After the pro-Trump demonstrations and breach of the Capitol on January 6, the Biden administration is promising a new era of FBI snooping, harassment, and provocateuring.

FBI Director Christopher Wray told the Senate Committee on Homeland Security and Governmental Affairs in a statement released on Tuesdaythat his FBI "has surged resources to our domestic terrorism investigations in the last year, increasing personnel by 260 percent." Those remarks are bad news for anybody who is worried about federal overreach.

The events of January 6, Wray said, prove "a willingness by some to use violence against the government in furtherance of their political and social goals." Furthermore, "the insular nature of their radicalization and mobilization to violence and limited discussions with others regarding their plans," Wray said, "increases the challenge faced by law enforcement to detect and disrupt the activities of lone actors before they occur."

Of course, experience shows us that when it comes to the FBI, "detect and disrupt" often means "encourage and then arrest" people who were no real threat until the FBI itself goaded them. Deciding beforehand that a set of people with certain beliefs inherently require more probing federal investigatory eyes all but guarantees a repeat of the sort of harassment of Muslims in the U.S. that followed 9/11.

As reported in The Huffington Post:

The FBI has more than doubled its domestic terrorism caseload in little more than a year and a half…"from about 1,000 to around 2,700 investigations," Wray said….The Biden administration is seeking more than $100 million in new Justice Department spending to address "emerging domestic terrorism threats," including $45 million for the FBI to add more than 80 new special agents and nearly 100 new FBI positions to help "detect and disrupt domestic terrorism (DT) threats nationwide."

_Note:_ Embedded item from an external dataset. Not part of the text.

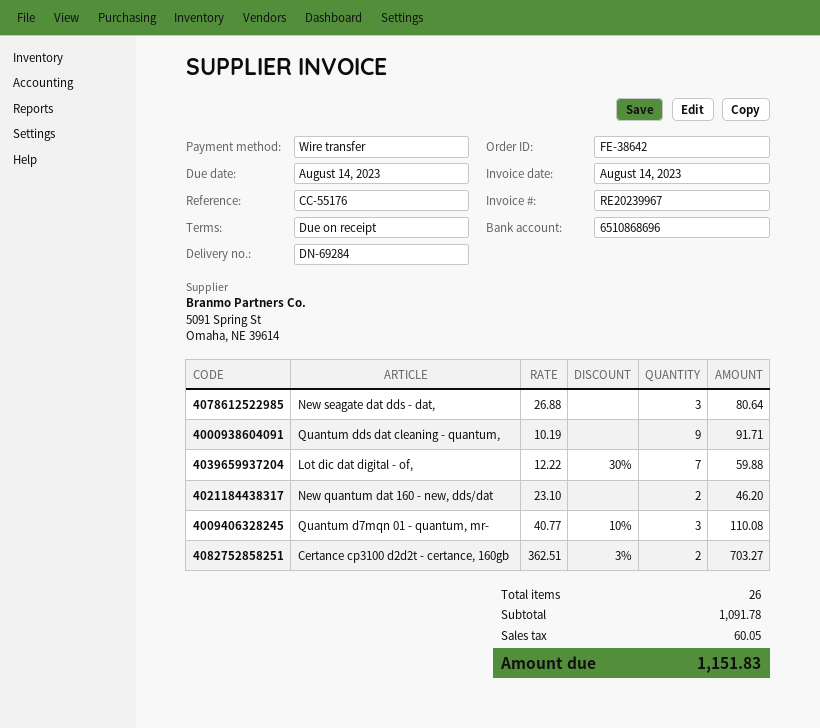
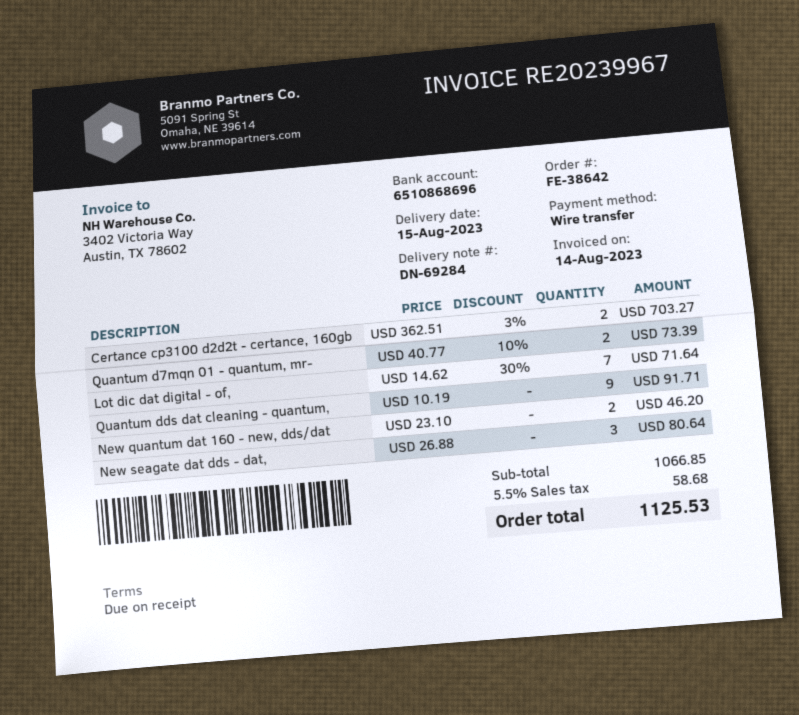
Lot dic dat digital - of,: 7 x 12.22 - 30% = 59.88 -> 7 x 14.62 - 30% = 71.64
Quantum d7mqn 01 - quantum, mr-: 3 x 40.77 - 10% = 110.08 -> 2 x 40.77 - 10% = 73.39
subtotal: 1091.78 -> 1066.85
tax: 60.05 -> 58.68
total: 1151.83 -> 1125.53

Federal law enforcement officials and their allies often fret about the lack in many cases of specific "domestic terrorism" statutes that can be brought to bear when people commit certain crimes against a person or property. But in America, this is as it ought to be: Crimes against persons or property should be punished by law without worrying overmuch whether someone had a particular political thought or belief that motivated the crime.

Indeed, despite how the protests and Capitol breach on January 6 have been used as a prime example of a domestic terror threat and inspired Wray's anxieties, the 650 arrested so far for their actions on that day have been charged just with the specific crimes they are alleged to have committed, without being formally characterized as domestic terror. For the 62 who have pled guilty already, the majority pled to "Parading, demonstrating, or picketing in a Capitol building" (though at least 50 of the other arrested face charges related to violent assaults on officers). That the charges for January 6 involved what the accused did and not what they believed is the right approach.

Still, increased law enforcement focus on domestic terrorism predates January 6 and the Biden administration. America already saw in fiscal year 2020, as reported by Syracuse University's Transactional Records Access Clearinghouse (TRAC), "183 domestic terrorism prosecutions filed by U.S. Attorneys' offices around the country—the highest total since government tracking began a quarter of a century ago. This compares with 69 such prosecutions in fiscal 2017, the first year of the Trump Administration, 63 domestic terrorism prosecutions during FY 2018, and 90 such prosecutions during FY 2019."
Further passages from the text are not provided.